Eppure per capire le trasformazioni materiali uno sforzo comparativo va fatto, almeno sugli ordini di grandezza. I posti di lavoro “buono”, quello creato dal privato sociale, sono forse due o trecento, e non sempre garantiscono un’effettiva sicurezza economica. Quelli legati al turismo, si sa, sono in gran parte al nero, sottopagati e ad altissimo tasso di sfruttamento – dalle interviste raccolte da Luca Rossomando si evince una media di 10 ore al giorno per 40 euro. Le nuove “eccellenze artigiane” legate al turismo si contano sulle dita di una mano, mentre il tessuto di piccole botteghe e piccole produzioni ormai dissolto contava centinaia di unità. Gli abitanti espulsi sono migliaia, se non decine di migliaia. I finanziamenti privati catalizzati dai tre grandi enti (che Rossomando definisce “gli ultracorpi”) equivalgono a milioni di euro, mentre l’associazionismo storico, o i gruppi e i comitati più politicizzati, competono per poche decine di migliaia di euro, e spesso i loro membri sono costretti a lavorare, a condizioni non sempre favorevoli, per i tre grandi – una dipendenza che ne inibisce, consapevolmente o meno, la capacità di metterne in discussione gli aspetti negativi.
Il potere mediatico e il capitale relazionale assicurano a questi ultracorpi un’egemonia quasi assoluta sui territori su cui insistono, conferendogli un ruolo di attori primari della cosiddetta “rigenerazione urbana”. La loro capacità di “fare girare l’economia” permeando ogni azione di un alone di bontà trasformativa gli procura il consenso e la collaborazione attiva dell’intera classe dirigente, della politica, dell’università e naturalmente degli imprenditori. Sempre pronti a sottolineare l’incapacità strutturale delle istituzioni pubbliche a gestire la città, si propongono ogni giorno come i loro sostituti: i progetti urbani, i progetti culturali e i progetti sociali sembrano avere valore solo se passano da loro, e le amministrazioni li assecondano, felici di sottrarsi alle responsabilità dirette e di usufruire di una stampa invariabilmente positiva. In cambio, godono di un’ampia pace sociale, assicurata dalla capacità che questi enti hanno di depoliticizzare e calmierare le energie sociali attive nelle aree più calde.

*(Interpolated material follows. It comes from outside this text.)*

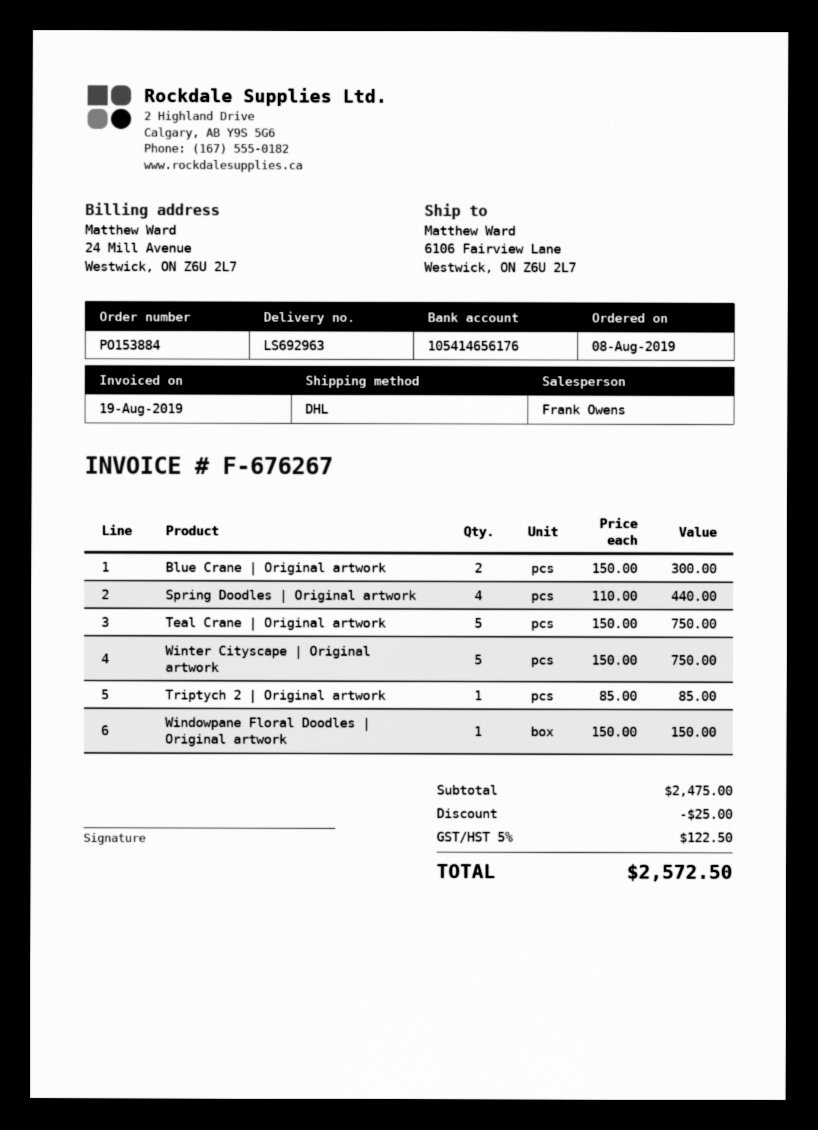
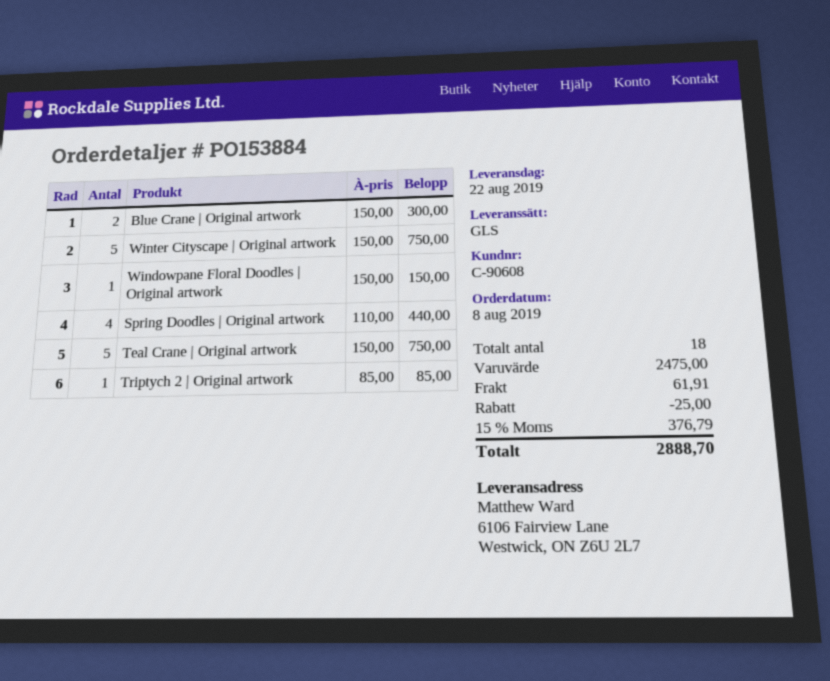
shipping method: DHL -> GLS
shipping: none -> 61.91
tax: 5% = 122.50 -> 15% = 376.79
total: 2572.50 -> 2888.70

Il caso napoletano illustrato dal libro di Rossomando offre l’occasione di mettere a fuoco le tendenze gerarchizzanti, monopoliste e politicamente reazionarie dell’attuale assetto del Terzo settore, nella forma italiana ma come è ancora più noto anche a livello globale. Per recuperare la reale forza trasformativa del lavoro sociale e culturale, per tornare a fare emergere le sue energie migliori, è indispensabile ripristinare uno sguardo critico e autocritico sul sistema per come oggi è concepito, e soprattutto svincolarlo dalla logica imprenditoriale che inesorabilmente fiacca ogni forma di solidarietà e cooperazione, imprigionandolo nell’eterna competizione tra pesci grandi e pesci piccoli e affossando l’idea stessa di politica come emancipazione.